We also have that because $\cos{\angle{ICB}}=\frac{\sqrt{14}}{4}$, $CI$ has form $y=-\frac{x\sqrt{7}}{7}+\frac{5\sqrt{7}}{7}$.

Intersecting the line $CI$ and the perpendicular bisector of $AD$ yields $-\frac{x\sqrt{7}}{7}+\frac{5\sqrt{7}}{7}=\frac{x\sqrt{7}}{7}+\frac{4\sqrt{7}}{7}$.

Solving this, we get $x=\frac{1}{2}$ and so $F=\left(\frac{1}{2},\frac{9\sqrt{7}}{14}\right)$.

We now compute $EF=\sqrt{\left(\frac{5}{2}\right)^2+\left(\frac{5\sqrt{7}}{14}\right)^2}=\frac{5\sqrt{14}}{7}$. We also have $MA=\sqrt{\left(\frac{3}{4}\right)^2+\left(\frac{3\sqrt{7}}{4}\right)^2}=\frac{3\sqrt{2}}{2}$.

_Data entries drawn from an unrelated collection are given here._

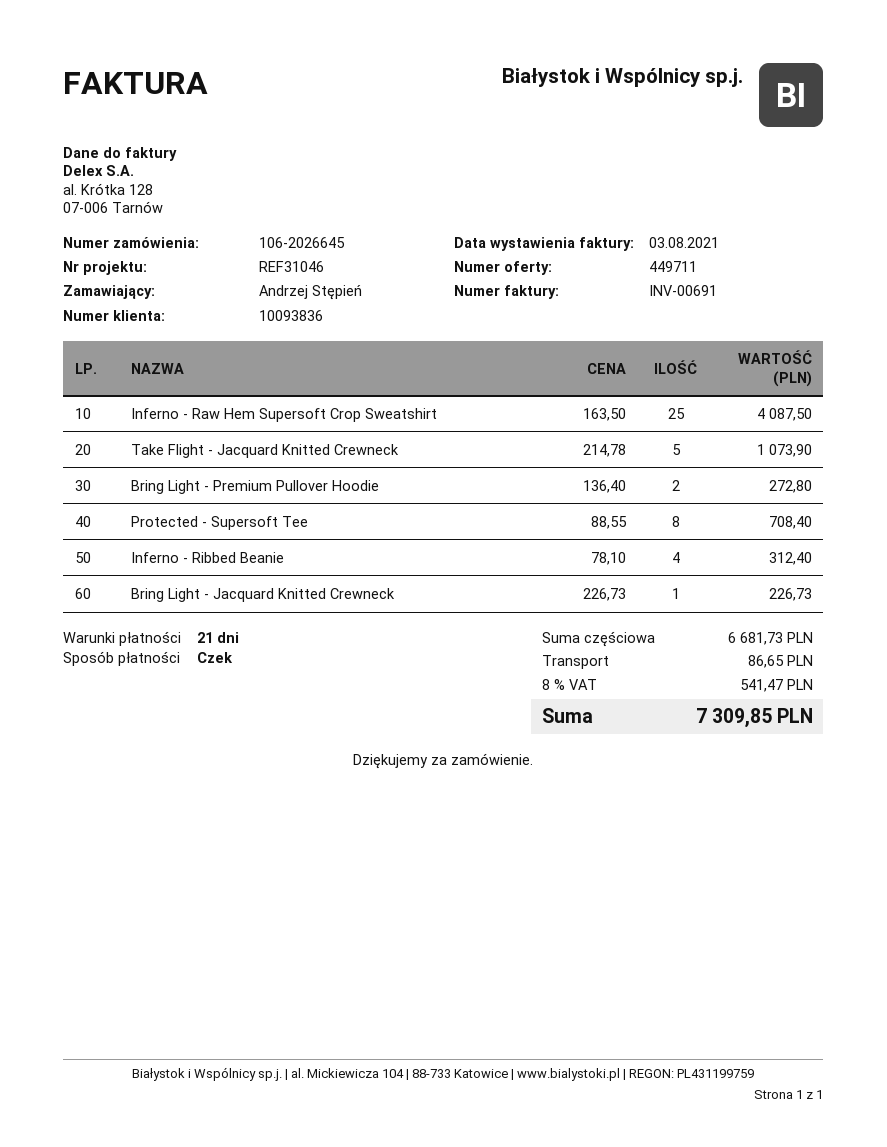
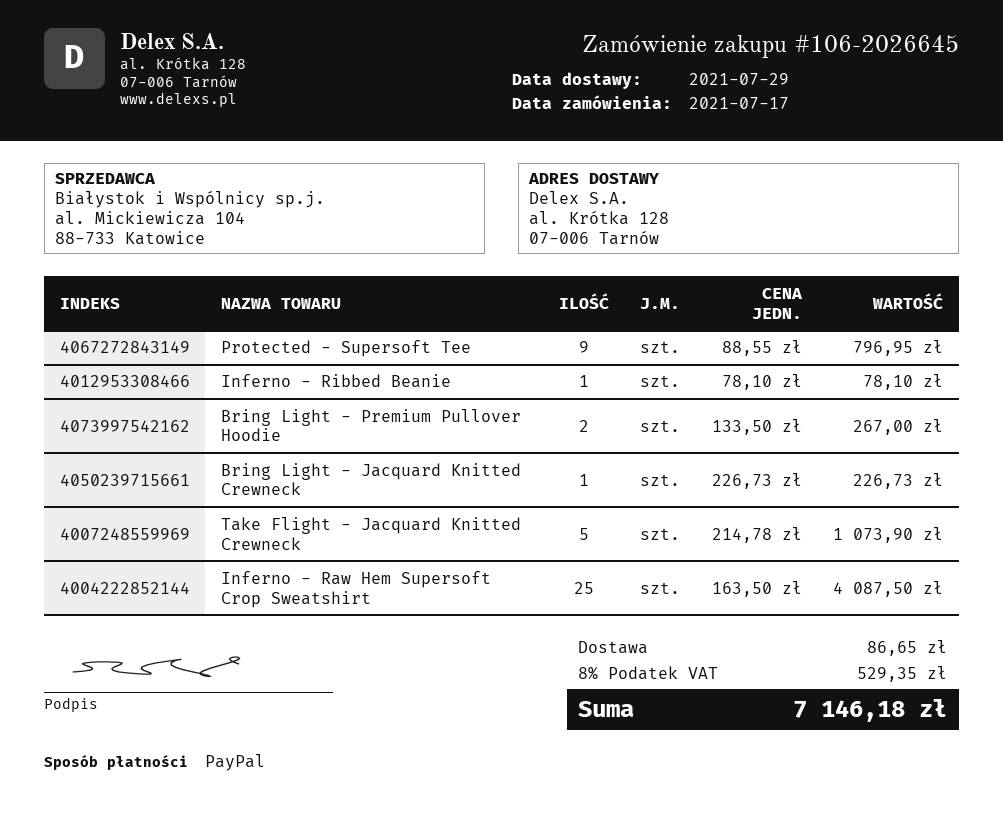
payment method: cheque -> PayPal
Bring Light - Premium Pullover Hoodie: 2 x 136.40 = 272.80 -> 2 x 133.50 = 267.00
Protected - Supersoft Tee: 8 x 88.55 = 708.40 -> 9 x 88.55 = 796.95
Inferno - Ribbed Beanie: 4 x 78.10 = 312.40 -> 1 x 78.10 = 78.10
tax: 8% = 541.47 -> 8% = 529.35
total: 7309.85 -> 7146.18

As ${MA}\perp{EF}$, we have $[\triangle{AEF}]=\frac{1}{2}\left(\frac{3\sqrt{2}}{2}\times\frac{5\sqrt{14}}{7}\right)=\frac{15\sqrt{7}}{14}$.

The desired answer is $15+7+14=\boxed{036}$ ~Imayormaynotknowcalculus

Solution 5 (Barycentric Coordinates)

As usual, we will use homogenized barycentric coordinates.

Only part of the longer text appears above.